------ Dataset extract ------

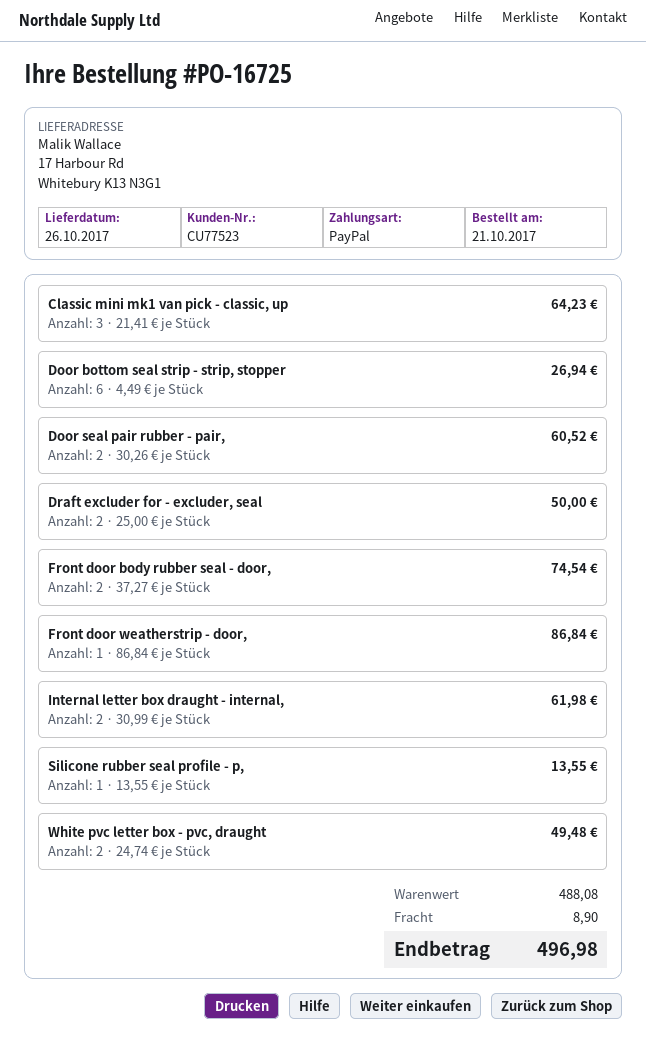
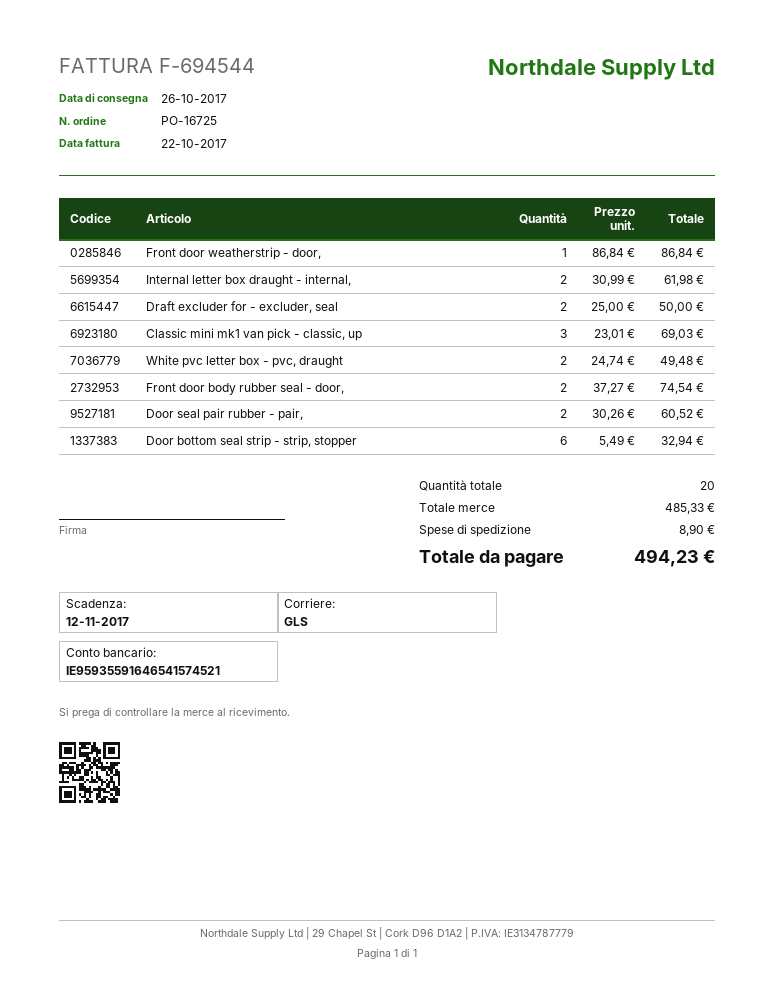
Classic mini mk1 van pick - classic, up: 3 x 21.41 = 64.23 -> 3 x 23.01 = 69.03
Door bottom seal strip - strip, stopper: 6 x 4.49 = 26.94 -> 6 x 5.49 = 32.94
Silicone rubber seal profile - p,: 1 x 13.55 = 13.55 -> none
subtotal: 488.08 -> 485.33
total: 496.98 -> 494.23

------
------ Dataset extract ------

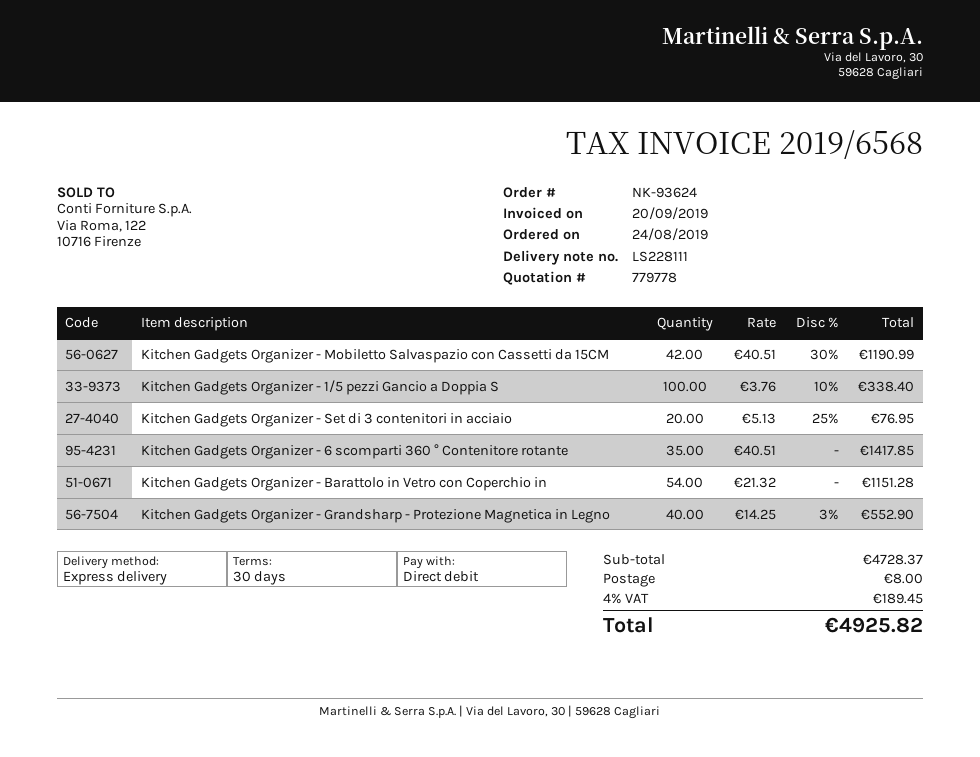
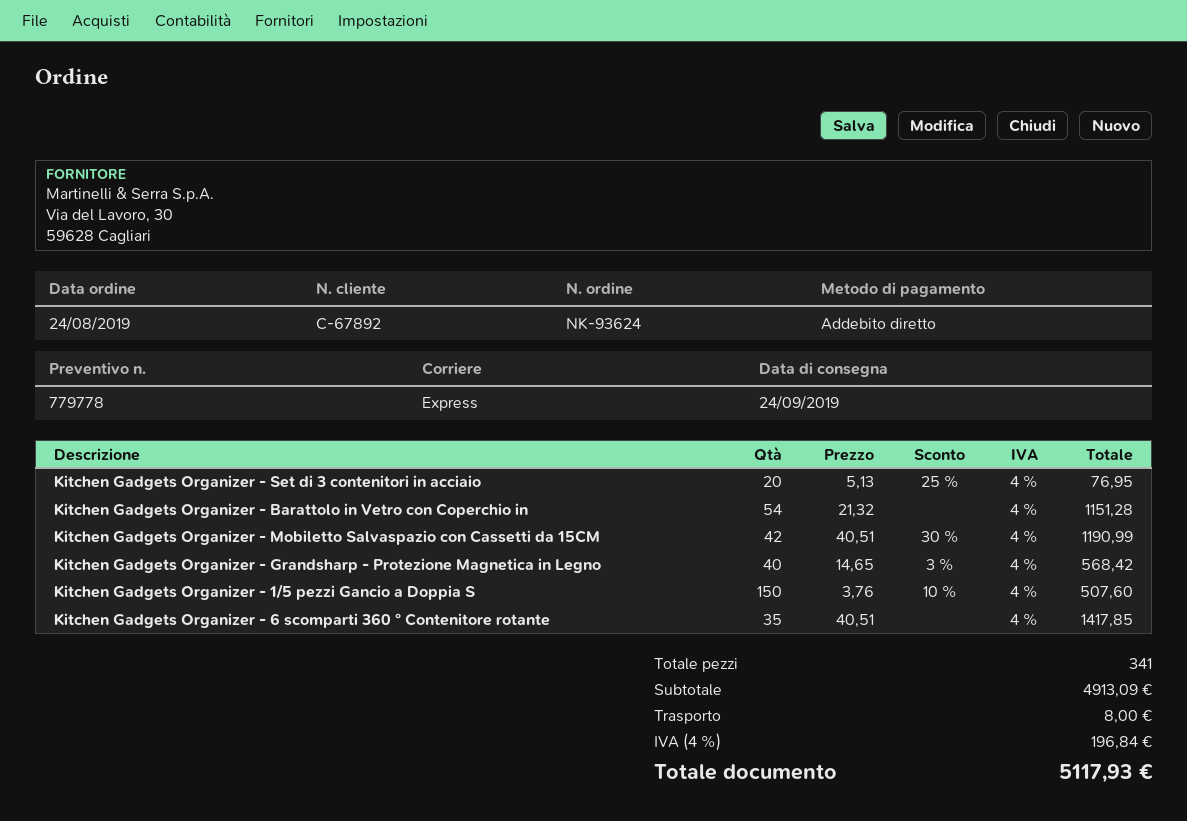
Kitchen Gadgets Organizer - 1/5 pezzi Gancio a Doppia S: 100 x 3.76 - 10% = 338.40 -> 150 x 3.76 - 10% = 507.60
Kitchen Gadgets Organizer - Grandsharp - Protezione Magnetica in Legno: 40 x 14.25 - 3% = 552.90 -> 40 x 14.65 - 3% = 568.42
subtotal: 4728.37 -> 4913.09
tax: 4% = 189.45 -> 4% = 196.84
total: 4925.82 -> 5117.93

------

#### Work instruction:
Give again exactly, and only, the lines above starting at the one with "Classic mini mk1" and ending at the one with "total: 496.98 -> 494.23".

#### Exercise result:
Classic mini mk1 van pick - classic, up: 3 x 21.41 = 64.23 -> 3 x 23.01 = 69.03
Door bottom seal strip - strip, stopper: 6 x 4.49 = 26.94 -> 6 x 5.49 = 32.94
Silicone rubber seal profile - p,: 1 x 13.55 = 13.55 -> none
subtotal: 488.08 -> 485.33
total: 496.98 -> 494.23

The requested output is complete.